**Exercise details:**
Every line with "επάγει" in it must be copied from the data.

**Provided information:**
*** Block opens ***

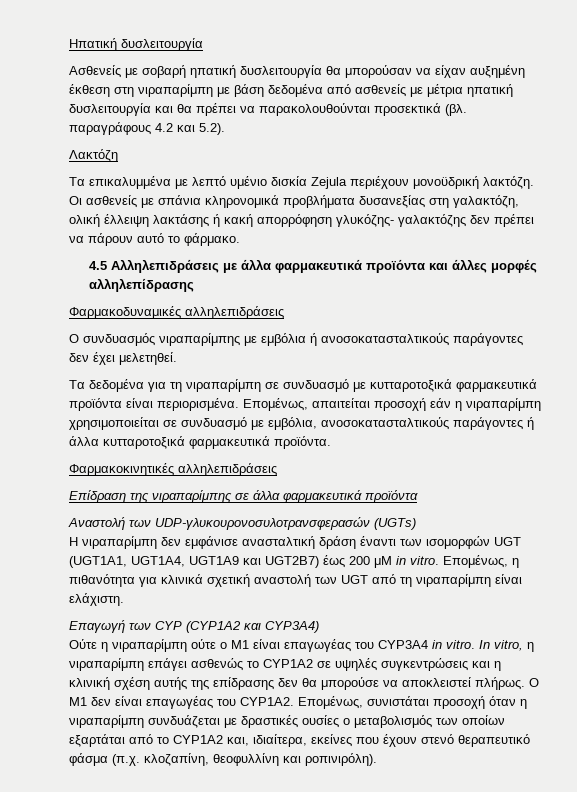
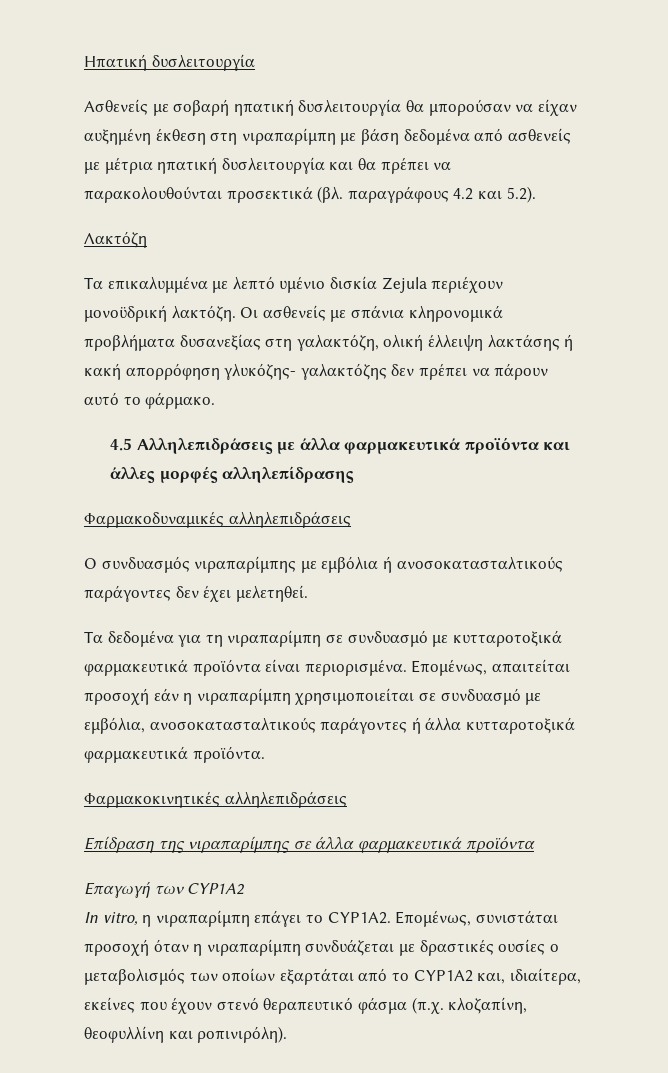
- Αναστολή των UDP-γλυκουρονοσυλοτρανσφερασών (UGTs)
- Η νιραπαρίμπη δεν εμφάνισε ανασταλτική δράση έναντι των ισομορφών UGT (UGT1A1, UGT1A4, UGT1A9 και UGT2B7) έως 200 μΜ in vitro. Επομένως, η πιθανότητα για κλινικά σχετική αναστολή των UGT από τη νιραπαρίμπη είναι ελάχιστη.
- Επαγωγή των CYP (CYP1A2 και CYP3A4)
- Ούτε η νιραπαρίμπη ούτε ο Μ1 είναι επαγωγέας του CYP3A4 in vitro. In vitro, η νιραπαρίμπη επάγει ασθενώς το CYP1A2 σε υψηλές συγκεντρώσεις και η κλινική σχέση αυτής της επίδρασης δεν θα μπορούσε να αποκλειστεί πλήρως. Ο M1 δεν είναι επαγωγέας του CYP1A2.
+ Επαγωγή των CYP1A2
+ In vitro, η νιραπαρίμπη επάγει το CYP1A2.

*** Block closes ***

**Solution:**
- Ούτε η νιραπαρίμπη ούτε ο Μ1 είναι επαγωγέας του CYP3A4 in vitro. In vitro, η νιραπαρίμπη επάγει ασθενώς το CYP1A2 σε υψηλές συγκεντρώσεις και η κλινική σχέση αυτής της επίδρασης δεν θα μπορούσε να αποκλειστεί πλήρως. Ο M1 δεν είναι επαγωγέας του CYP1A2.
+ In vitro, η νιραπαρίμπη επάγει το CYP1A2.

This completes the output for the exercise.